Porges argues that behaviours associated with these three states, aka ‘biological rudeness,’ are often evaluated by others from a moralistic point of view, of being either good or bad. However, they are simply adaptive states, which may be due to difficult life experiences which may have seriously impacted their experience of safety.

He says caregivers firstly need to have understanding. Recognizing that behaviours are adaptive (and not intentionally rude or offensive) can help us truly “see” what is happening in our interactions with children who have a limited range of social behaviours (due to their visceral state) and are easily triggered by features in the environment. For example, children who are defensive are habitually living in the sympathetic or parasympathetic (dorsal) systems. They are tired, they have little energy to adapt to new information or environments so reject it, they struggle to learn so resist change, they shut out the world. The stories that caregivers tell about their children lack awareness of the adaptive survival responses: “They are ungrateful, they are argumentative, they do not listen, they are disrespectful, they are rude, they are manipulative, they will never learn, they don’t look at us, they hate us.” And so, society rolls out diagnoses of ADHD, ODD (oppositional defiance disorder), RAD (reactive attachment disorder), PTSD, and borderline disorder, as a means of buttonholing these “non-conforming” individuals.

Secondly, when we understand a child’s adaptive states, we can build self-awareness. This involves learning our visceral cues (tracking negative responses). Then we need to use our big brain (cognitive structures) to map out a strategy.

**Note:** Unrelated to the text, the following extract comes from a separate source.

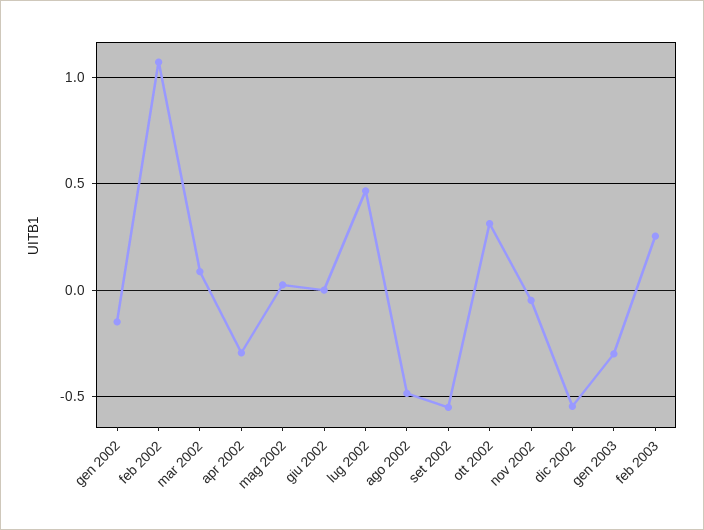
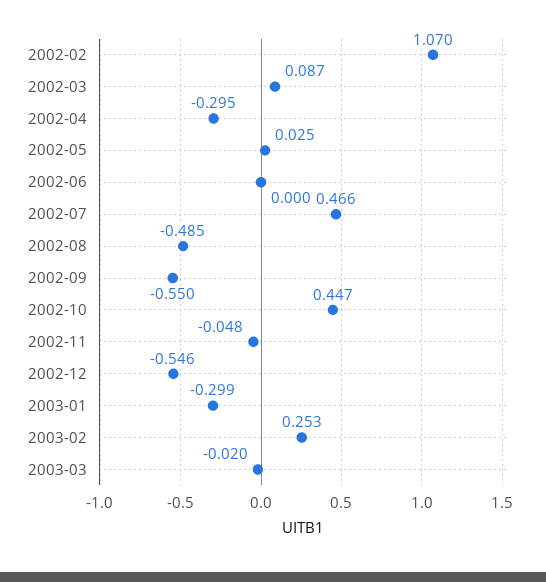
gen 2002: -0.15 -> none
ott 2002: 0.3 -> 0.447
2003-03: none -> -0.02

  • Establish safety – think about how your proximity, facial expressions, prosody (intonation and rhythm of voice), gestures, reciprocity (my turn, your turn), eye gaze affect your child. Porges suggests caregivers keep interactions playful and light.
  • Track ruptures – instead of moving to reaction (withdrawal or confrontation) following misattunement, bring attention to it (name it), and take responsibility for it (“I felt an alarm in response to your voice”).
  • Practice repair – “let’s try that again” with the objective to come back into connection. Successful repair experiences will invite a commitment to build a habit of repair.

Porges asserts that we are wired for connection and without it, we cannot achieve our full potential.  Therefore, having insight into the neurological factors associated with survival mode behaviours can help diffuse situations and free us from misjudging others or second-guessing ourselves.

Exercise:

Think of a moment when you felt a rupture recently.

  • How did you know a rupture had occurred?
  • What cues of safety were missing?
  • How did you experience being on the receiving end of the disconnect?
  • Did you or the other party attempt repair? (Or acknowledge there has been a rupture?)
  • What does repair look like? Feel like?
  • What does lack of repair look like? Feel like?

Examples of rupture:

  • You approach your partner with the intention to connect and he/she turns away or closes his/her eyes.
  • You share a funny experience with your child, and he/she stares at you blankly.
  • You are talking to your partner and he/she yawns, looks at something beyond you, or picks up his/her phone.
  • You start to tell your child what you need done and he/she interrupts with what he/she is going to do (and it is not even close to what you are going to say!).
  • You introduce a subject to discuss with your partner and he/she accuses you of trying to start an argument.